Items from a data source
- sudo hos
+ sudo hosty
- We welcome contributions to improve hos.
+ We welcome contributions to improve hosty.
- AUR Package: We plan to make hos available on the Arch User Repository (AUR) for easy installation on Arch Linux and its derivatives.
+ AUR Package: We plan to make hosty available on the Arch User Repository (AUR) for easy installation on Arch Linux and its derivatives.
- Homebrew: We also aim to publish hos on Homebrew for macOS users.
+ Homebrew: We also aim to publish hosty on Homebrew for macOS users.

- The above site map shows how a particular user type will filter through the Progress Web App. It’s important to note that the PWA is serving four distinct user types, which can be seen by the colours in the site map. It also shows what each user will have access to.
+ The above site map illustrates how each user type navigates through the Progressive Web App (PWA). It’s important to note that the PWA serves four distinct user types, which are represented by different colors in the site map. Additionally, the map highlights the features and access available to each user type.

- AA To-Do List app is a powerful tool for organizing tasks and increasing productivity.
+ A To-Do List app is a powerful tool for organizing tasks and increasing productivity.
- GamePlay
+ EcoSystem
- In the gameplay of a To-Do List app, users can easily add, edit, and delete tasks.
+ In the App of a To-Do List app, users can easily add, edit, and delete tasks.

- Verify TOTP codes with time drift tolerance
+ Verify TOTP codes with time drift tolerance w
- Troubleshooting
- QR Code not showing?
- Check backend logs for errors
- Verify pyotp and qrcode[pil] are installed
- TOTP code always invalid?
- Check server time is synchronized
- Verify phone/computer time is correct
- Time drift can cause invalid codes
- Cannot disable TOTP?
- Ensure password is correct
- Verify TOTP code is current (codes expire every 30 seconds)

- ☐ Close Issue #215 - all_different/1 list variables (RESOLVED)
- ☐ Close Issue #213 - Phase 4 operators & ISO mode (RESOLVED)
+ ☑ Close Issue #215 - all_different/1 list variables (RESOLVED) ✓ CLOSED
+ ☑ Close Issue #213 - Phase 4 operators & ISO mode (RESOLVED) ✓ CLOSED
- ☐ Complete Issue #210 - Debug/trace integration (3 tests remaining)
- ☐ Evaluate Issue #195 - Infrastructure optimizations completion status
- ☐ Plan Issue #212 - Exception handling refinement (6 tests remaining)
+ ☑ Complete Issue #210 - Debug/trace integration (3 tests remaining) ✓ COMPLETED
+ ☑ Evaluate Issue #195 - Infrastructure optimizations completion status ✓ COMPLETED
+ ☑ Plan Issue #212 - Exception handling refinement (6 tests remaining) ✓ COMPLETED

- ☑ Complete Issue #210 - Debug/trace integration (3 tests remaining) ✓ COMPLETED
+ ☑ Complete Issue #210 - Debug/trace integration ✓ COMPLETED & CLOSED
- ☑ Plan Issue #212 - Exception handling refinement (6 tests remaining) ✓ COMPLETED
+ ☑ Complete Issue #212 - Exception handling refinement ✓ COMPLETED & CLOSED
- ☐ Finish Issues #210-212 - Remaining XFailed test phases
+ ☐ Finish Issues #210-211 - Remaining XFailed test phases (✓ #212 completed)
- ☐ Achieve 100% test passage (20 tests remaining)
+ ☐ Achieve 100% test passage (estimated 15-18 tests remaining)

▶ EXERCISE OBJECTIVE
Set down exactly the line that holds "status ✓ COMPLETED" and all lines after it to the end of the data.

▶ TASK RESPONSE
+ ☑ Evaluate Issue #195 - Infrastructure optimizations completion status ✓ COMPLETED
+ ☑ Plan Issue #212 - Exception handling refinement (6 tests remaining) ✓ COMPLETED

- ☑ Complete Issue #210 - Debug/trace integration (3 tests remaining) ✓ COMPLETED
+ ☑ Complete Issue #210 - Debug/trace integration ✓ COMPLETED & CLOSED
- ☑ Plan Issue #212 - Exception handling refinement (6 tests remaining) ✓ COMPLETED
+ ☑ Complete Issue #212 - Exception handling refinement ✓ COMPLETED & CLOSED
- ☐ Finish Issues #210-212 - Remaining XFailed test phases
+ ☐ Finish Issues #210-211 - Remaining XFailed test phases (✓ #212 completed)
- ☐ Achieve 100% test passage (20 tests remaining)
+ ☐ Achieve 100% test passage (estimated 15-18 tests remaining)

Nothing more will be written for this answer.